除非埋屍地本身就不深。
她這麼想著,順著駱尋離開的方向找了上去,很快就看到了駱尋和曹斌的身影。
駱尋上去以後,曹斌已經發現了疑似掩埋屍骨的地方。
哼哧哼哧弄了半天,還原出埋屍地的淺坑來。
「老大,現在來看的話,應該就是塌方時小範圍的雨水沖刷造成埋屍地被衝開,屍骨順著雨水衝到下面吧?」
曹斌半跪在坑邊,正從還有些泥濘的坑裡面扒拉著。
駱尋手裡也拿著根木棍,在泥土中翻來覆去,然後,他找到了一小塊骨頭。
「這裡也有一塊。」曹斌也找到了。
駱尋把兩塊骨頭放進證物袋遞給他:「目前來說是,你先把這兩塊骨頭拿下去給老寧,我再看看。

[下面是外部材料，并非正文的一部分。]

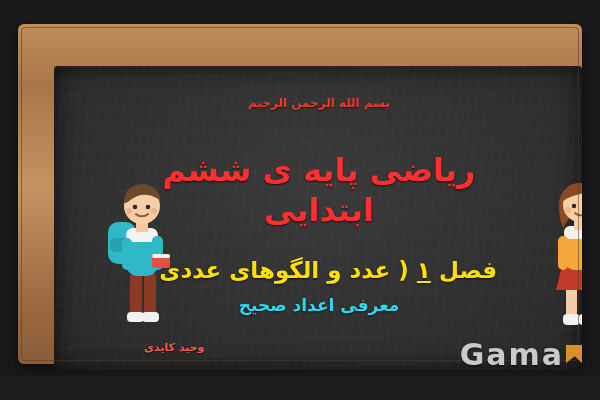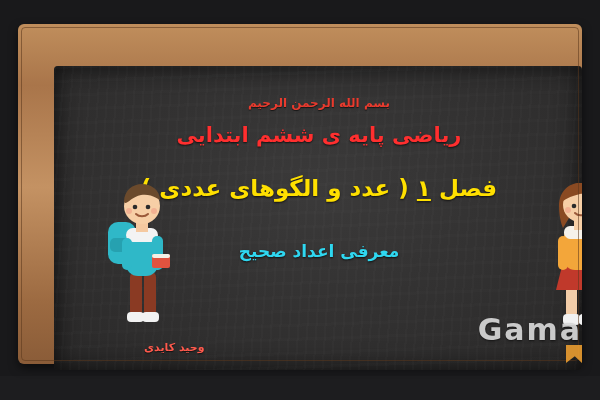--- a/index.html
+++ b/index.html
@@ -85,9 +85,9 @@
 
   .title-main {
     color: #ff2f2f;
-    font-size: 21px;
-    font-weight: bold;
-    margin-top: 12px;
+    font-size: 32px;
+    font-weight: bold;
+    margin-top: 40px;
     line-height: 1.25;
     text-shadow: 0 1px 2px rgba(0,0,0,0.7);
   }

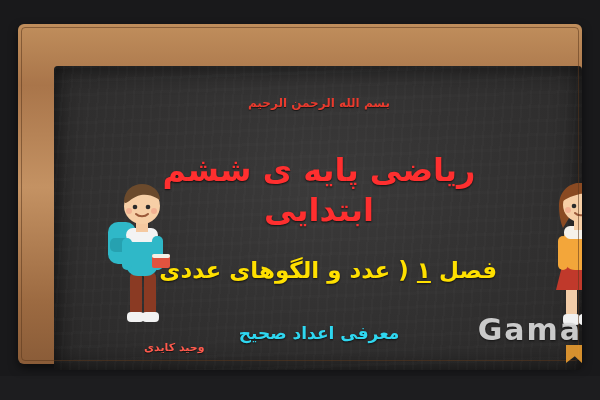--- a/index.html
+++ b/index.html
@@ -109,7 +109,7 @@
     color: #2fd7f0;
     font-size: 17px;
     font-weight: bold;
-    margin-top: 38px;
+    margin-top: 10px;
     text-shadow: 0 1px 2px rgba(0,0,0,0.7);
   }
 

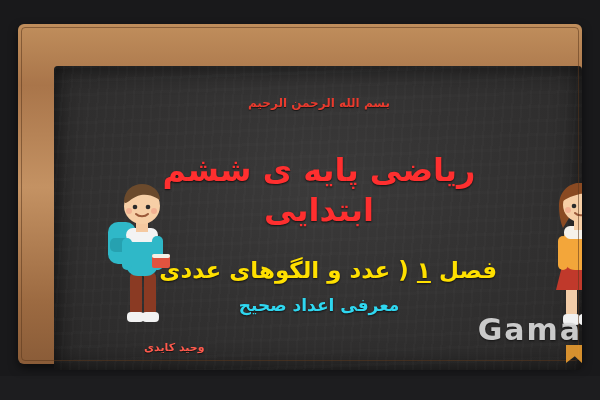--- a/index.html
+++ b/index.html
@@ -139,7 +139,6 @@
     display: flex;
     align-items: flex-end;
     opacity: 0.92;
-    flex-direction: column;
   }
   .watermark .wm-text {
     font-family: "DejaVu Sans", sans-serif;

」
曹斌站起來,拍了拍腿上的泥土,正好看到遲夏:「小夏,你來了啊,誒,你怎麼啦,臉色看起來有點差啊。」
「昨晚沒睡好。」
遲夏走了過來,目光探向駱尋所在的位置:「曹大哥,找到骨頭了?」
曹斌晃了晃證物袋:「找到兩塊,我正準備拿下去給老寧呢。」
他擦了擦手,在兜裡掏了掏,掏出一顆棒棒糖:「從我侄女手裡搶來的,吃點甜的,說不定好點,我覺得啊,你這是低血糖了。」
遲夏心裡暖暖的,接過他那顆棒棒糖笑了:「好。」
曹斌跑下去找寧弈他們,遲夏走到駱尋身邊:「駱隊,要確定死者的身份,可能會有點難。」
駱尋看她臉色好了點,心裡也鬆了一口氣:「是啊,就算有什麼,也被雨水衝沒了,而且我看了,這裡沒有能夠證明死者身份的線索。」
「服飾之類的也沒有嗎?」遲夏掃了四周一圈:「按理說布料之類的東西不會降解那麼快。」
「如果兇手埋屍的時候死者就是白骨狀態呢?」
「也就是說,這裡只是拋屍地,並非第一案發現場。」遲夏說。
駱尋扔了手中的木棍:「屍體白骨化總有一個過程,在這個過程中,土質,植物,微生物,都會有所體現,這個地方……」
他指了指淺坑:「這裡沒有任何線索表明屍體曾在這裡腐爛直至白骨化,所以我懷疑,屍體是直接以白骨化狀態埋在這裡的。」
「並且那個埋屍體的人或許很急,或許有什麼突發狀況,他做這一切的時候很匆忙,所以坑挖的很淺,很容易就被衝開了。」遲夏補充說。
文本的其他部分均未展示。